Davis: It all depends on the industry they're in. There’s a lot of information in the food industry, for example, about the relationship between the food pyramid and climate, and between a plant-based diet and lower carbon emissions. There are lots of organizations that can help. B Lab is one. If I were in the clothing industry, I would go to a Patagonia, an Eileen Fisher, or one of the other companies that are in that space. If I were in the food space, I would come to Danone. Barilla has also done a lot of work, even though they're not a B Corp. In the detergent area, I would go to Seventh Generation or Method.
SCB: So you’re seeing a new attitude toward this issue by producers and suppliers?
Davis: Under old-fashioned leadership, companies held their suppliers and customers at arm’s length. This new world says, “I don't know how to make this thing happen alone, so I need to collaborate with my suppliers and customers in a different way. I need to embrace all sorts of other people who could help me, and whom I could help." So I see alliances shifting dramatically.

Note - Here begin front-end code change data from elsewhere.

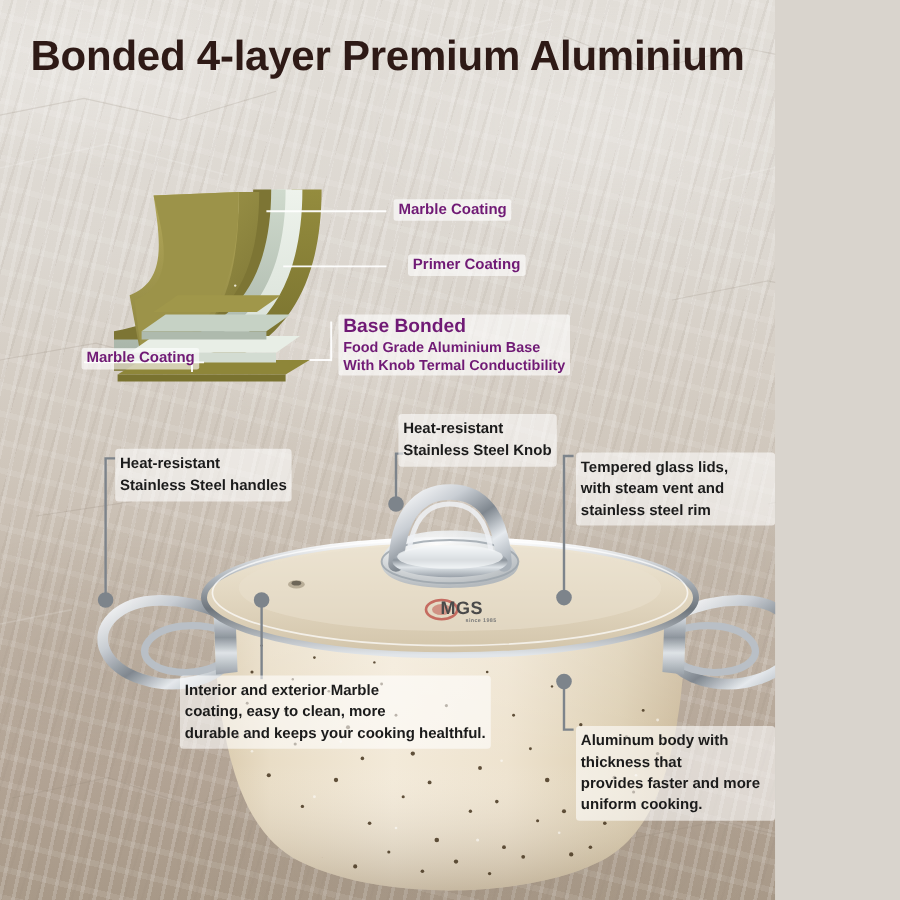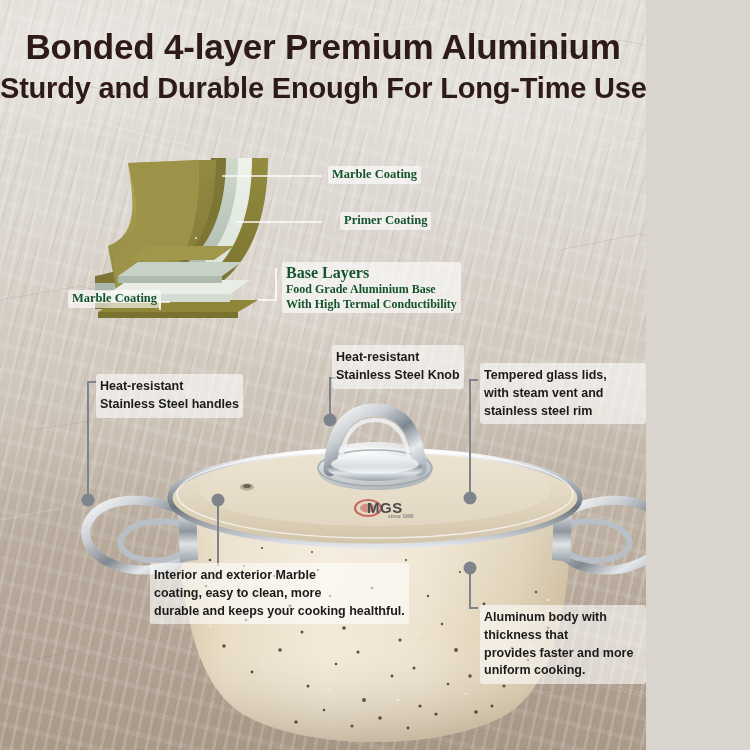--- a/index.html
+++ b/index.html
@@ -96,7 +96,6 @@
 
   <div class="head-wrap">
     <div class="h1">Bonded 4-layer Premium Aluminium</div>
-    <div class="h2">Sturdy and Durable Enough For Long-Time Use</div>
   </div>
 
   <svg class="layer" width="750" height="330" viewBox="0 0 750 330">

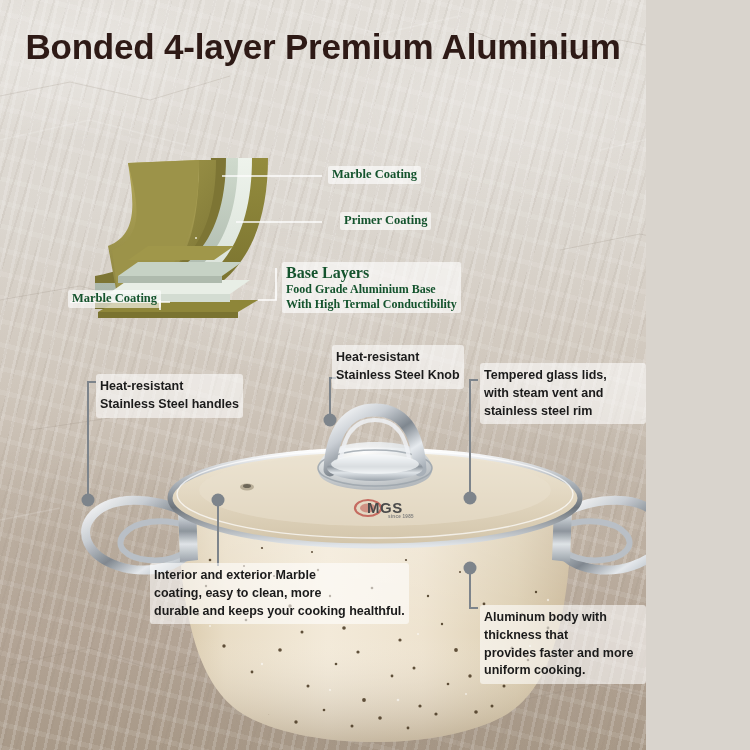--- a/index.html
+++ b/index.html
@@ -48,9 +48,9 @@
 
   
   .dlabel{
-    position:absolute;font-size:12.5px;font-weight:700;color:#14532d;
+    position:absolute;font-size:12.5px;font-weight:700;color:#701a75;
     background:rgba(255,255,255,.62);padding:1px 4px;border-radius:2px;
-    white-space:nowrap;line-height:1.25;font-family:Liberation Serif, serif;
+    white-space:nowrap;line-height:1.25;
   }
   .dlabel.block{font-weight:400;}
   .dlabel .big{display:block;font-size:16px;font-weight:700;line-height:1.2;}

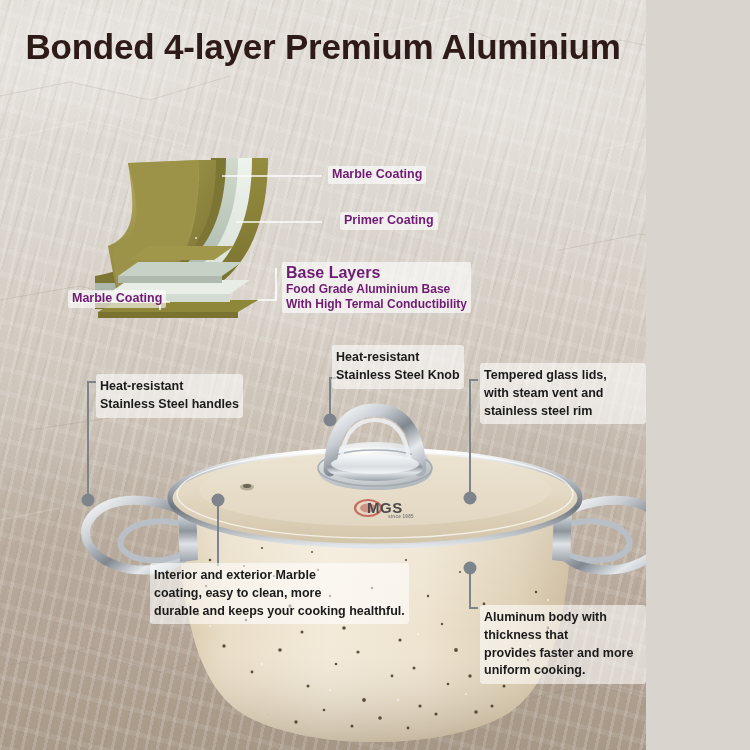--- a/index.html
+++ b/index.html
@@ -213,7 +213,7 @@
   <div class="dlabel" style="left:68px;top:290px;">Marble Coating</div>
 
   <div class="dlabel block" style="left:282px;top:262px;">
-    <span class="big">Base Layers</span>
+    <span class="big">Base Bonded</span>
     <span class="sm">Food Grade Aluminium Base</span>
     <span class="sm">With High Termal Conductibility</span>
   </div>

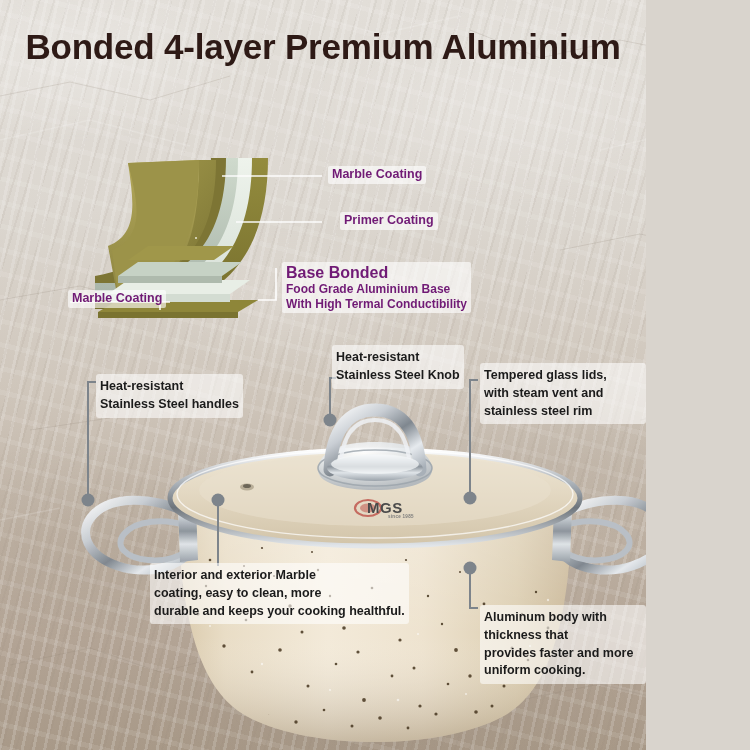--- a/index.html
+++ b/index.html
@@ -215,7 +215,7 @@
   <div class="dlabel block" style="left:282px;top:262px;">
     <span class="big">Base Bonded</span>
     <span class="sm">Food Grade Aluminium Base</span>
-    <span class="sm">With High Termal Conductibility</span>
+    <span class="sm">With Knob Termal Conductibility</span>
   </div>
 
   <svg class="layer" width="750" height="750" viewBox="0 0 750 750">

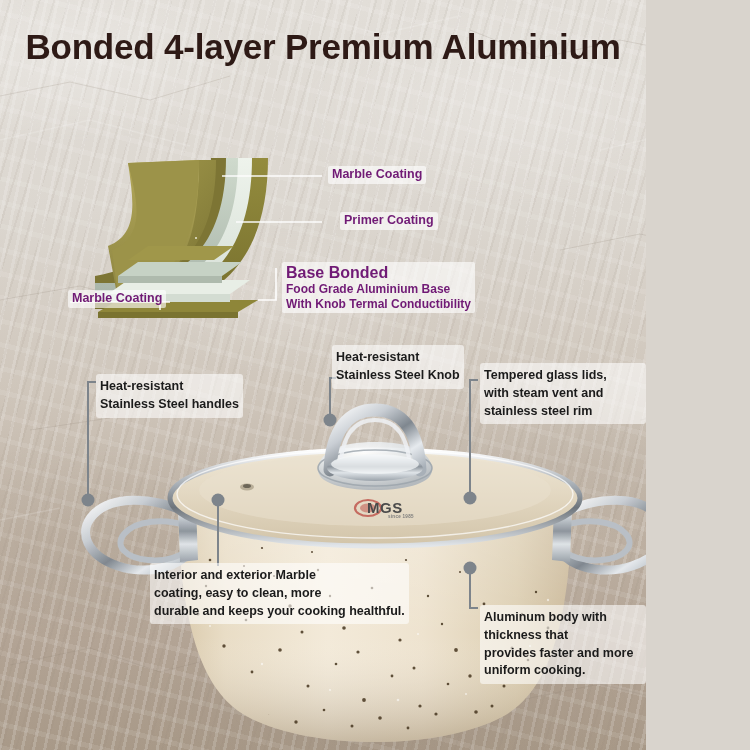--- a/index.html
+++ b/index.html
@@ -434,7 +434,7 @@
 Stainless Steel handles</div>
   <div class="callout" style="left:332px;top:345px;">Heat-resistant
 Stainless Steel Knob</div>
-  <div class="callout" style="left:480px;top:363px;">Tempered glass lids,
+  <div class="callout" style="left:480px;top:377px;">Tempered glass lids,
 with steam vent and stainless steel rim</div>
   <div class="callout" style="left:480px;top:605px;">Aluminum body with thickness that
 provides faster and more uniform cooking.</div>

SCB: Don’t you also need support from the very top of organizations, and from boards of directors?
Davis: Yes, you do. But I also think we need to be careful because I hear a lot of people waiting for the top to change before they do anything. At Danone, there was a time when part of the organization wasn't that keen on B Corp, and certain business units were going against the direct wishes of their bosses because they believed in us. And as soon as they achieved it, then suddenly the bosses thought that it was a splendid idea. The reality is that we're all much more powerful than we think. You do need leadership on the top, but I also think you can lead from wherever you happen to be in the world.

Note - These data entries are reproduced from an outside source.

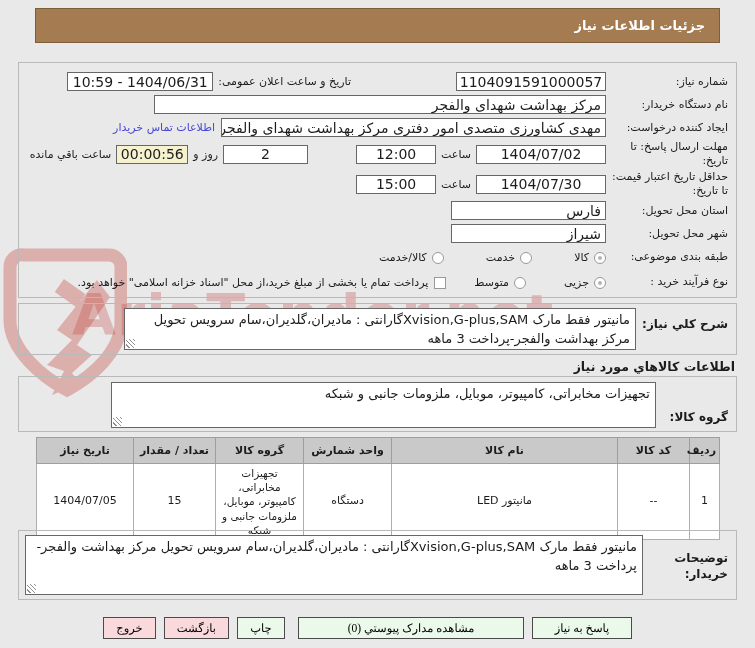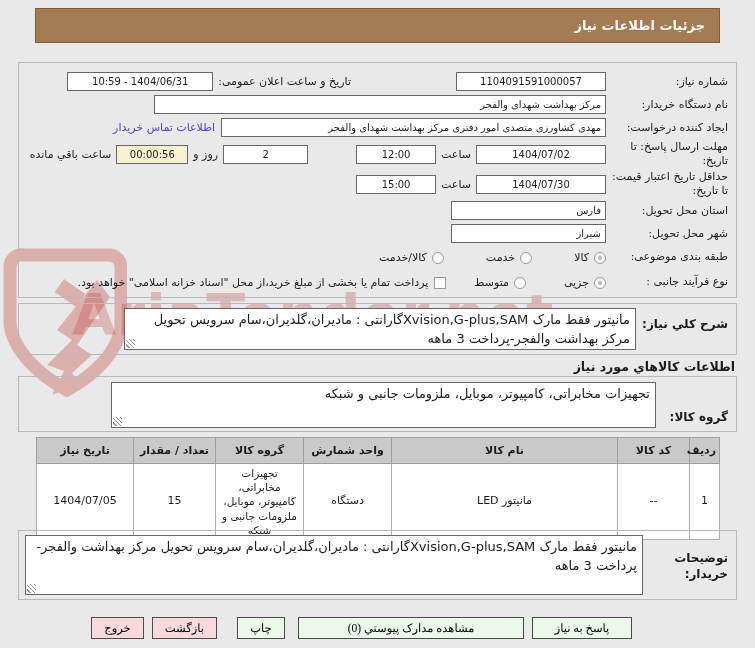--- a/index.html
+++ b/index.html
@@ -46,7 +46,7 @@
   .fcontent { display:flex; align-items:center; flex:1; min-width:0; }
   .tb {
     background:#ffffff; border:1px solid #676767;
-    height:19px; font-size:10px;
+    height:19px; font-size:14px;
     display:flex; align-items:center; padding:0 4px;
     flex:none; overflow:hidden; white-space:nowrap;
   }

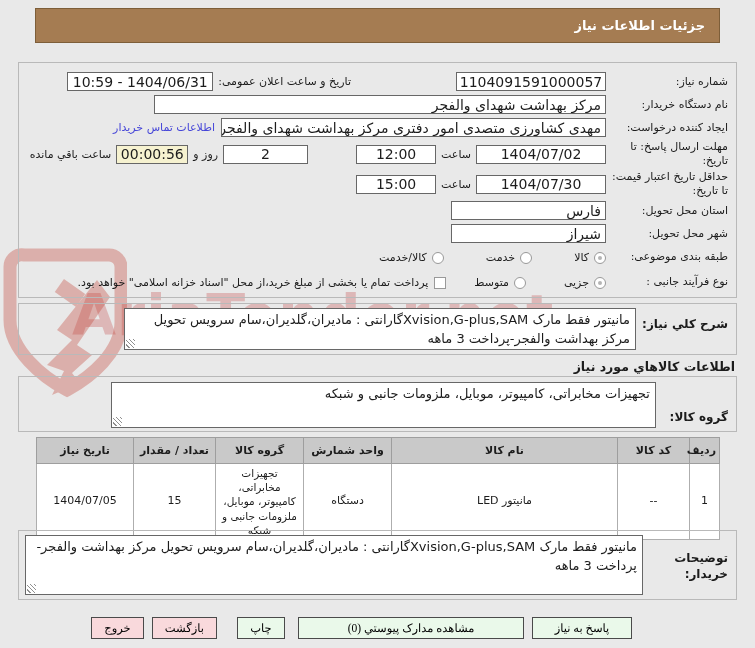--- a/index.html
+++ b/index.html
@@ -210,7 +210,7 @@
   </div>
 
   <div class="frow" style="height:26px;">
-    <div class="flabel">نوع فرآیند جانبی :</div>
+    <div class="flabel">نوع فرآیند خرید :</div>
     <div class="fcontent">
       <span class="opt">
         <span class="rd sel"></span>

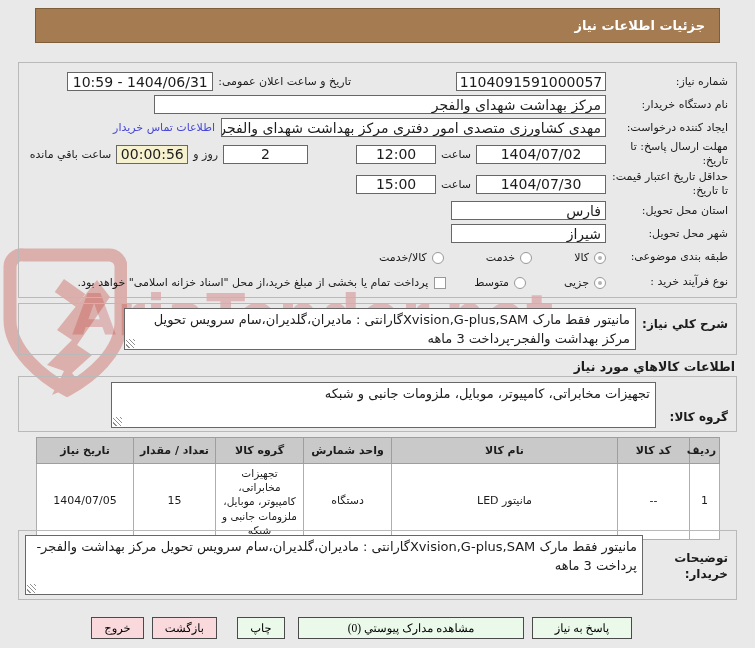--- a/index.html
+++ b/index.html
@@ -294,7 +294,7 @@
 <div id="footer-buttons">
   <button class="btn green" style="min-width:100px;">پاسخ به نیاز</button>
   <button class="btn green" style="min-width:226px;">مشاهده مدارک پیوستي (0)</button>
-  <button class="btn green gap" style="min-width:48px;margin-left:12px;">چاپ</button>
+  <button class="btn green gap" style="min-width:48px;">چاپ</button>
   <button class="btn pink" style="min-width:52px;">بازگشت</button>
   <button class="btn pink" style="min-width:48px;">خروج</button>
 </div>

SCB: What should boards be doing in the meantime?
Davis: Boards of directors need to get themselves educated. Many are woefully ill-equipped for this conversation because they're not up to speed on the latest science. Secondly, they need to get more comfortable with ambiguity. Boards tend to be biased in favor of apparently clear returns on investment calculations. And the third thing is, frankly, boards of directors need to learn how to meet in a more inclusive way. I've seen many a meeting where you've got lots of interesting people in the room, but they never get heard because the chair doesn't invite them to speak. The agenda isn't well enough prepared, and the goals of the meeting aren’t clear.
I also think that the role of advisory boards is becoming more and more useful. On the Danone North American journey, for example, we had an advisory board and we asked [Patagonia CEO] Rose Marcario to be the chair. She was incredibly helpful and provocative as an outside perspective. So I think you can influence this journey from the bottom and from the sides, in a way that people need to be more creative about.